As a young woman, she was a little concerned with music, but she was bound to be there when she met her husband in the early 2000s, a West Virginia boy who is currently working at the Frps Secretariat at the Storting. They met when they fought against each other to win a competition on an elite course in the Youth of Progress Party (FpU), and Listhaug reluctantly told her that she was used to becoming number two. He is surely the world's biggest Elvis fan, and the happiest moments of the family are likely when it's summer vacation and mom, dad and two children are on the highway in the United States, with Elvis' 'An American Trilogy' at full power at the car : "Oh, I wish I was in the country of cotton / Old things they're not forgotten ..." So much has the family been on vacation in the United States that her eight-day daughter asked, "Mom, can not we soon go to a other country on vacation? "She and the little brother of five just call Elvis - and country music, as the parents also like - for" American music. "-

Follow the Dagsavisen on Facebook and Twitter! - The Frp policy fits the mentality there: You must stand on. Hard work never hurt anyone. There's nothing about yourself ... - It seems like your favorite phrase is: "Things are not just a thing of a fiddle"?

Listhaug nods, and proudly tells about her grandfather's age 81, who still works and drives her own truck. Her two brothers are both working in the oil industry, while the parents still run the farm at Sjøholt.

Even sundown Sylvi Listhaug can look forward to a spring with a lot of hard work in the department in Oslo. The media pressure on asylum and refugees will probably continue to grow, and the issue of Russia's exports to the north is far beyond. Before Easter, the Storting will also treat the "tightening package" as Listhaug put forward in romjula, which has become increasingly controversial among the parties. After that, the government's integration report, which is also expected to make a lot of debate. Listhaug will handle all this, in cooperation with State Secretary Jøran Kallmyr. The two met as FPU youths at home, and immediately dislike each other. They were a long time as a dog and a cat before they both ended up in Oslo politics, and they had to work closely together in the city council. That way they became friends.

"And now we are Knoll and Tott," says Listhaug, who is pleased to be reunited with Cold Marsh in the Ministry of Justice.
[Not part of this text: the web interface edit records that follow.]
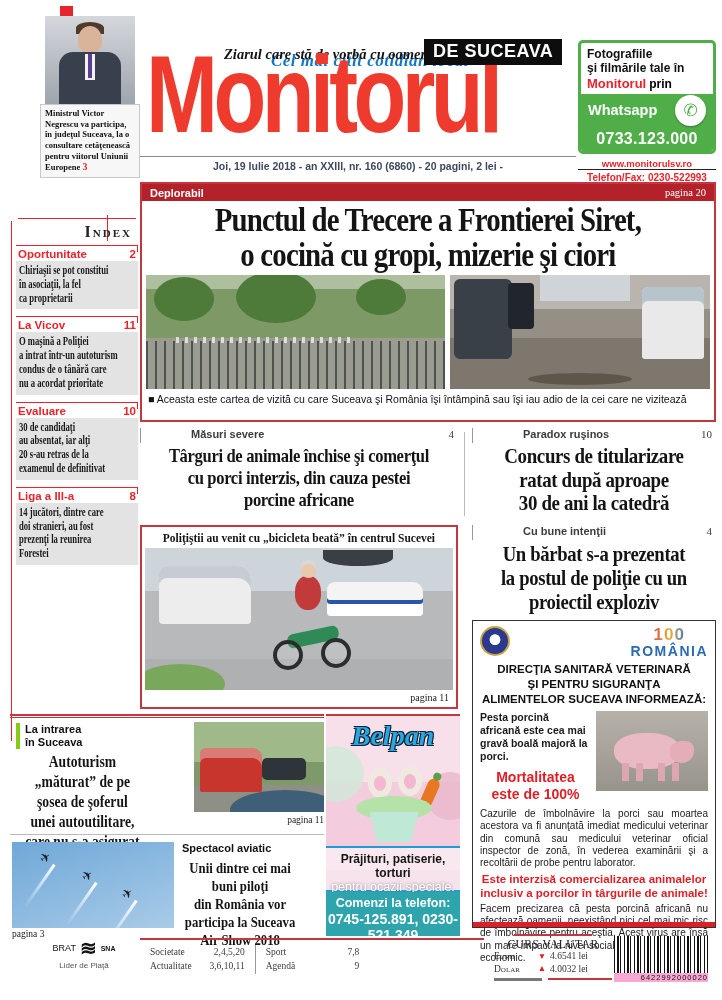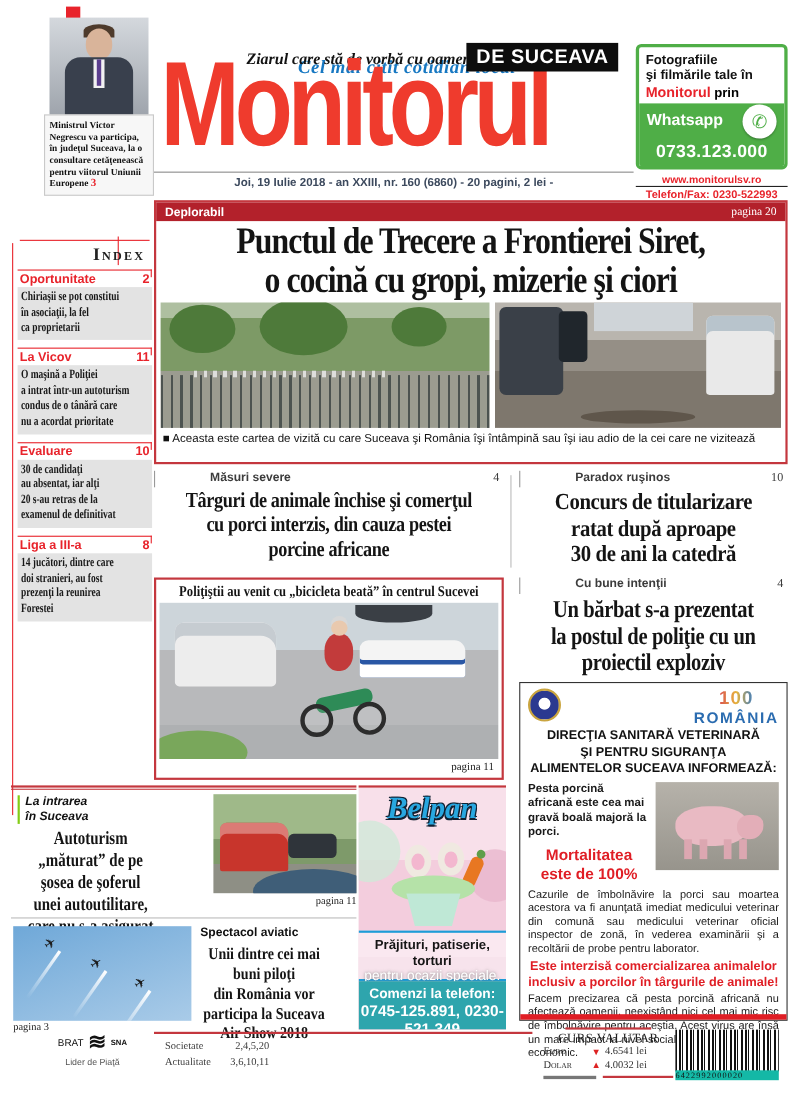--- a/index.html
+++ b/index.html
@@ -116,21 +116,21 @@
   .dsv-body { font-size:10px; line-height:1.24; color:#1a1a1a; }
   .dsv-p1 { font-weight:bold; font-size:10.5px; }
   .dsv-h1 { color:#e01e25; font-weight:bold; font-size:14px; text-align:center; white-space:pre-line; line-height:1.25; margin:6px 0 4px; }
   .dsv-p { text-align:justify; margin-bottom:2px; }
   .dsv-h2 { color:#e01e25; font-weight:bold; font-size:11.5px; text-align:center; line-height:1.25; margin:2px 0; }
   .dsv-redbar { position:absolute; left:0; right:0; bottom:0; height:5px; background:#e01e25; }
 
   
   .row4 { left:10px; top:714px; width:314px; height:222px; }
   .dbl-red { position:absolute; left:0; right:0; top:0; height:4px; border-top:2px solid #c4373e; border-bottom:1px solid #c4373e; }
-  .swept-kick { position:absolute; left:6px; top:9px; border-left:2px solid #84cc16; padding-left:5px; font-weight:bold; font-size:11px; line-height:1.2; white-space:pre-line; color:#111;font-style:italic; }
+  .swept-kick { position:absolute; left:6px; top:9px; border-left:4px solid #84cc16; padding-left:5px; font-weight:bold; font-size:11px; line-height:1.2; white-space:pre-line; color:#111; }
   .swept-hl { position:absolute; left:2px; top:38px; width:176px; font-size:17px; line-height:1.18; }
   .truck-photo { position:absolute; left:184px; top:8px; width:130px; height:90px; background:linear-gradient(#9fb989 0 45%, #7e9a6a 45% 70%, #8e8f85 70% 100%); overflow:hidden; }
   .truck { position:absolute; left:6px; top:26px; width:62px; height:44px; background:#c8352c; border-radius:6px 10px 2px 2px; box-shadow:inset 0 10px 0 rgba(255,255,255,.35); }
   .dkcar { position:absolute; right:18px; top:36px; width:44px; height:22px; background:#2f343a; border-radius:5px; }
   .hood { position:absolute; left:36px; bottom:-18px; width:110px; height:40px; background:#3f5e78; border-radius:50%; }
   .swept-pg { position:absolute; left:184px; top:101px; width:130px; text-align:right; font-family:"Liberation Serif",serif; font-size:9.5px; color:#222; }
   .row4-hr { position:absolute; left:0; right:0; top:120px; height:1px; background:#bbb; }
   .plane-photo { position:absolute; left:2px; top:128px; width:162px; height:86px; background:linear-gradient(160deg,#6fa8d8,#a9cbe8); overflow:hidden; }
   .trail { position:absolute; width:3px; height:52px; background:linear-gradient(to bottom, #fff, rgba(255,255,255,0)); transform:rotate(35deg); }
   .plane { position:absolute; font-size:13px; color:#1c1c1c; transform:rotate(-33deg); }
@@ -174,21 +174,21 @@
   .cur .r { display:flex; align-items:center; font-family:"Liberation Serif",serif; font-size:9.5px; color:#333; line-height:1.35; }
   .cur .nm { width:40px; font-variant:small-caps; }
   .cur .dir { color:#d22; width:16px; text-align:center; font-size:8.5px; }
   .cur .bars { display:flex; gap:6px; margin-top:2px; align-items:center; }
   .cur .g { width:48px; height:3px; background:#777; }
   .cur .rd { flex:1; height:2px; background:#c4373e; }
   .bar { left:614px; top:936px; width:94px; height:46px; position:absolute; }
   .stripes { position:absolute; inset:0 0 8px 0;
      background:repeating-linear-gradient(90deg,#111 0 1px,#fff 1px 3px,#111 3px 5px,#fff 5px 6px,#111 6px 7px,#fff 7px 10px);
   }
-  .digits { position:absolute; left:0; right:0; bottom:0; text-align:left; background:#14b8a6; font-family:Liberation Serif, serif; font-size:7.5px; letter-spacing:1px; color:#111; }
+  .digits { position:absolute; left:0; right:0; bottom:0; text-align:right; background:#f9a8d4; font-family:Liberation Sans, sans-serif; font-size:7.5px; letter-spacing:1px; color:#111; }
 </style>
 </head>
 <body>
 
 <div class="page">
 
   <div class="abs print-mark"></div>
 
   <div class="abs min-photo">
     <div class="mp-hair"></div>
@@ -452,20 +452,30 @@
     <div class="col">
       <div class="r">
         <span>Societate</span>
         <span>2,4,5,20</span>
       </div>
       <div class="r">
         <span>Actualitate</span>
         <span>3,6,10,11</span>
       </div>
     </div>
+    <div class="col">
+      <div class="r">
+        <span>Sport</span>
+        <span>7,8</span>
+      </div>
+      <div class="r">
+        <span>Agendă</span>
+        <span>9</span>
+      </div>
+    </div>
   </div>
 
   <div class="abs cur">
     <div class="topbar"></div>
     <div class="title">CURS VALUTAR</div>
     <div class="r">
       <span class="nm">Euro</span>
       <span class="dir">▼</span>
       <span>4.6541 lei</span>
     </div>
"Spring seems to be tough, but it will be even tougher if you continue your hard rhetoric in public? It must cost a lot to be so scratchy?

Sylvi Listhaug does not hesitate for a second and says in a fair, gentle tone:

"So, I think I'm going to talk so people understand me further." I think that's very important. People will understand what I am saying, and I will also dare to put words on what people feel. Many say to me that they are happy to say things right out, and not yet one of these politicians is involved in fog language. I will continue to do that, and I will not be frightened to silence.